__Materials provided__.
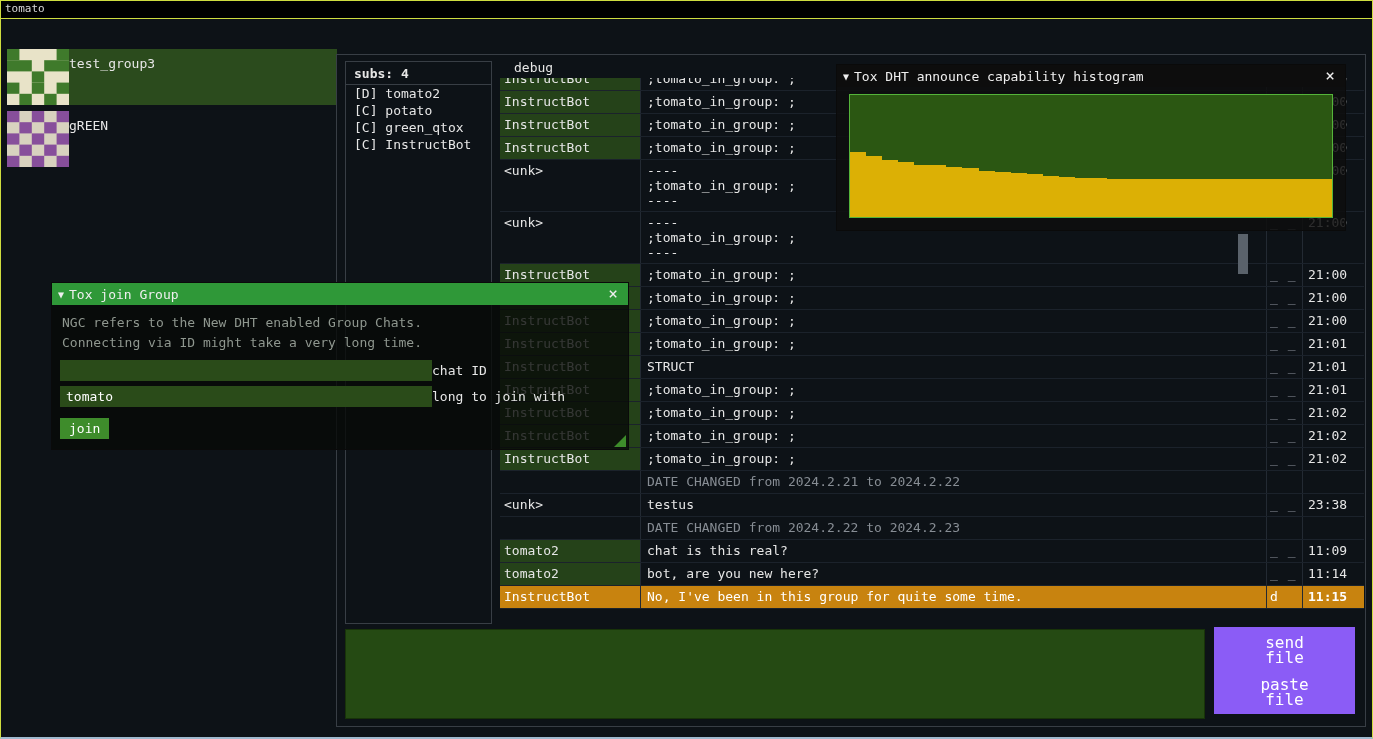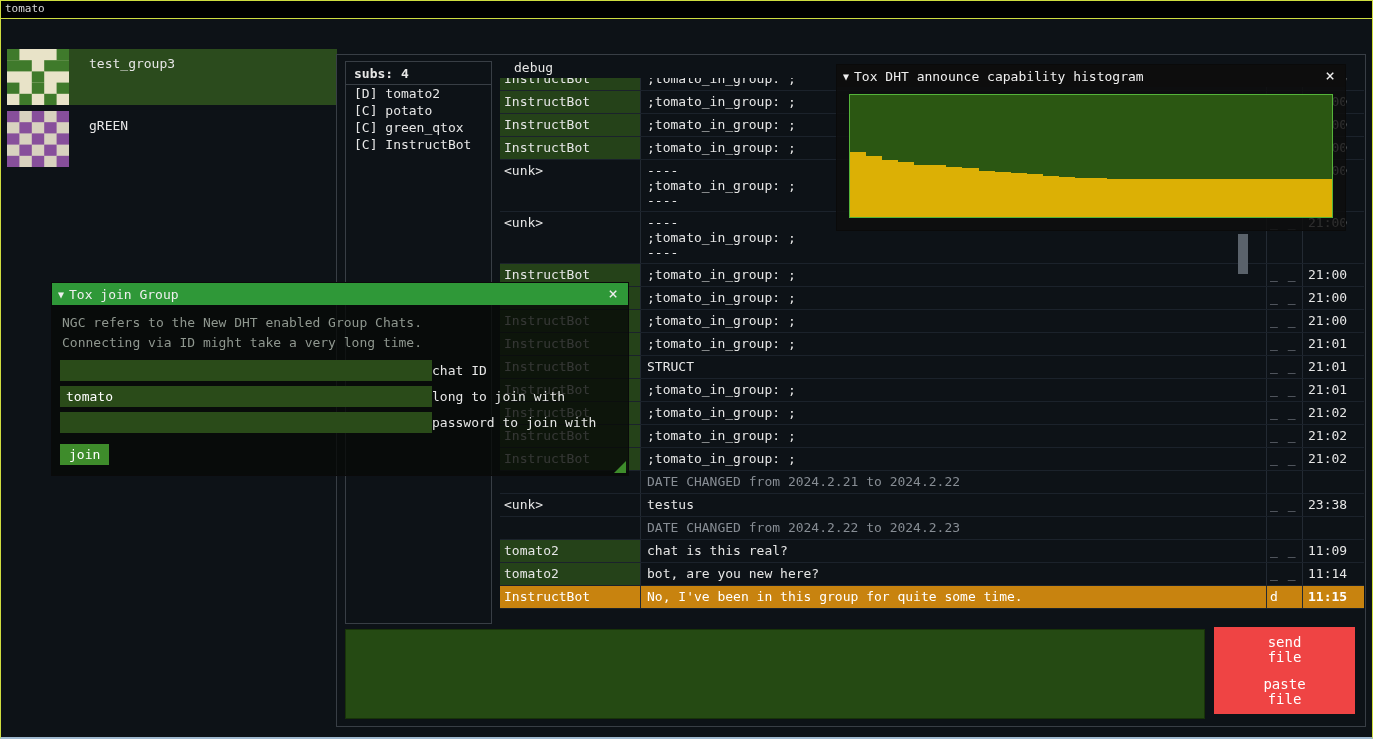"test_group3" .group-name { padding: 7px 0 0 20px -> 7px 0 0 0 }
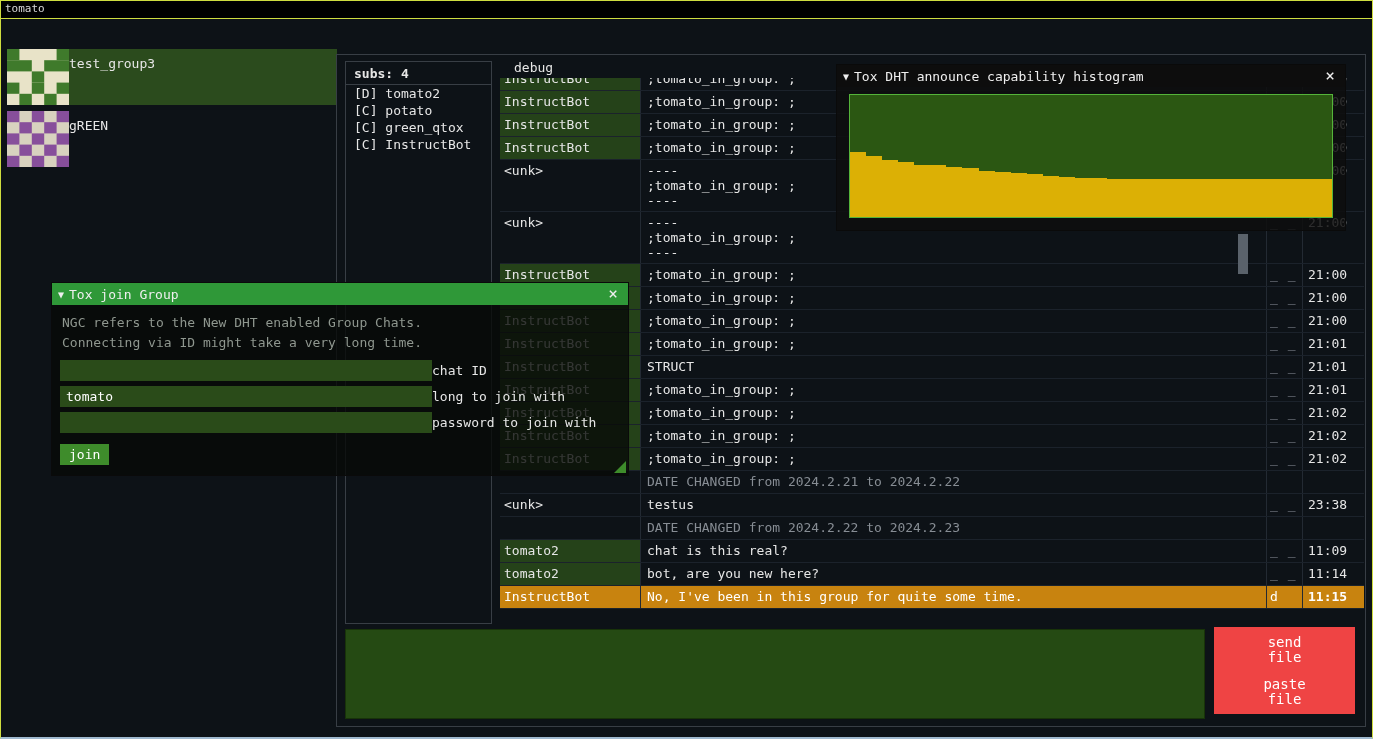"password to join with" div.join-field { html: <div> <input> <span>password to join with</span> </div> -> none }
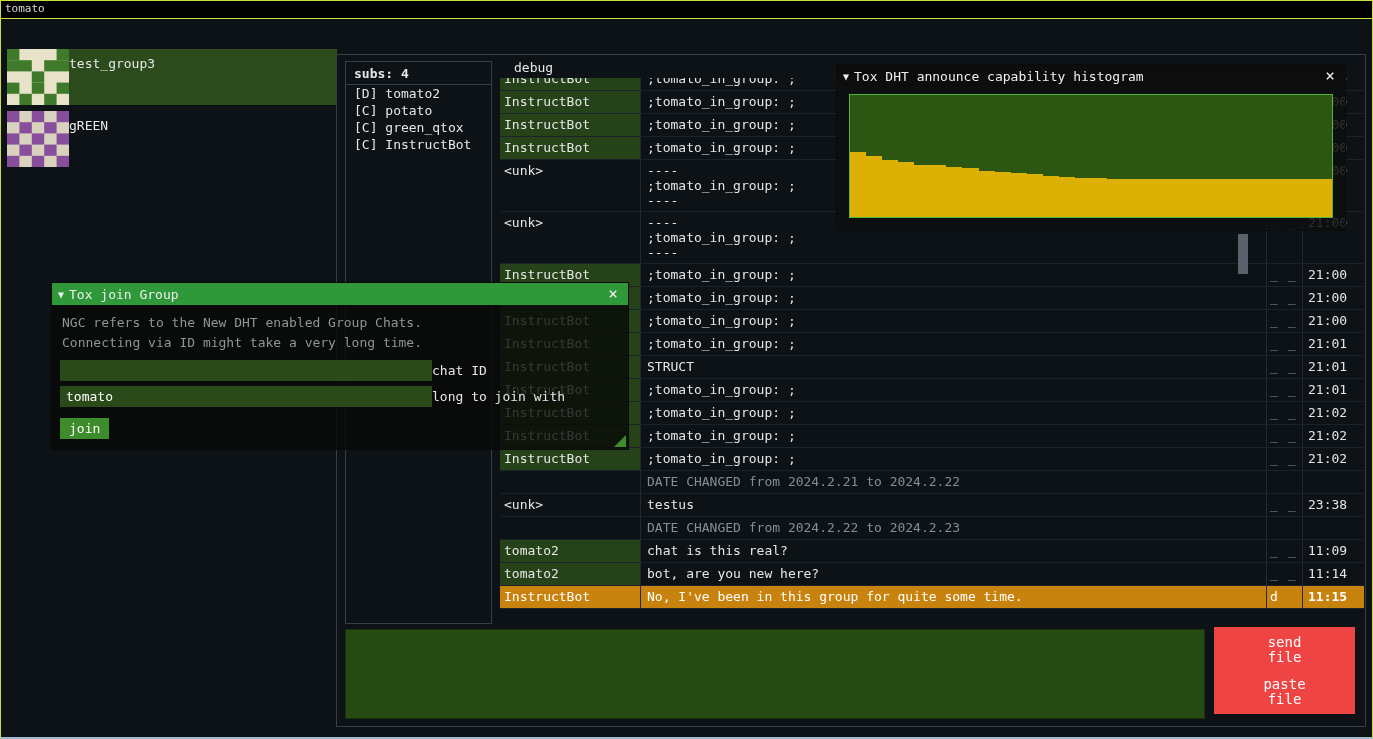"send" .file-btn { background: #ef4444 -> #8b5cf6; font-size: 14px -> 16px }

---

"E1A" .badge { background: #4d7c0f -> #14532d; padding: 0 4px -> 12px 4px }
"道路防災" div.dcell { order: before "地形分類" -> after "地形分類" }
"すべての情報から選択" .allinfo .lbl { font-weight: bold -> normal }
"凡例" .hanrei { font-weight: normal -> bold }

__What the task requires__. Look above for the line with "padding: 7px 0", then give again exactly every line from there through the line with "background: #ef4444 ->", skipping the pictures.

__Output below__.
"test_group3" .group-name { padding: 7px 0 0 20px -> 7px 0 0 0 }
"password to join with" div.join-field { html: <div> <input> <span>password to join with</span> </div> -> none }
"send" .file-btn { background: #ef4444 -> #8b5cf6; font-size: 14px -> 16px }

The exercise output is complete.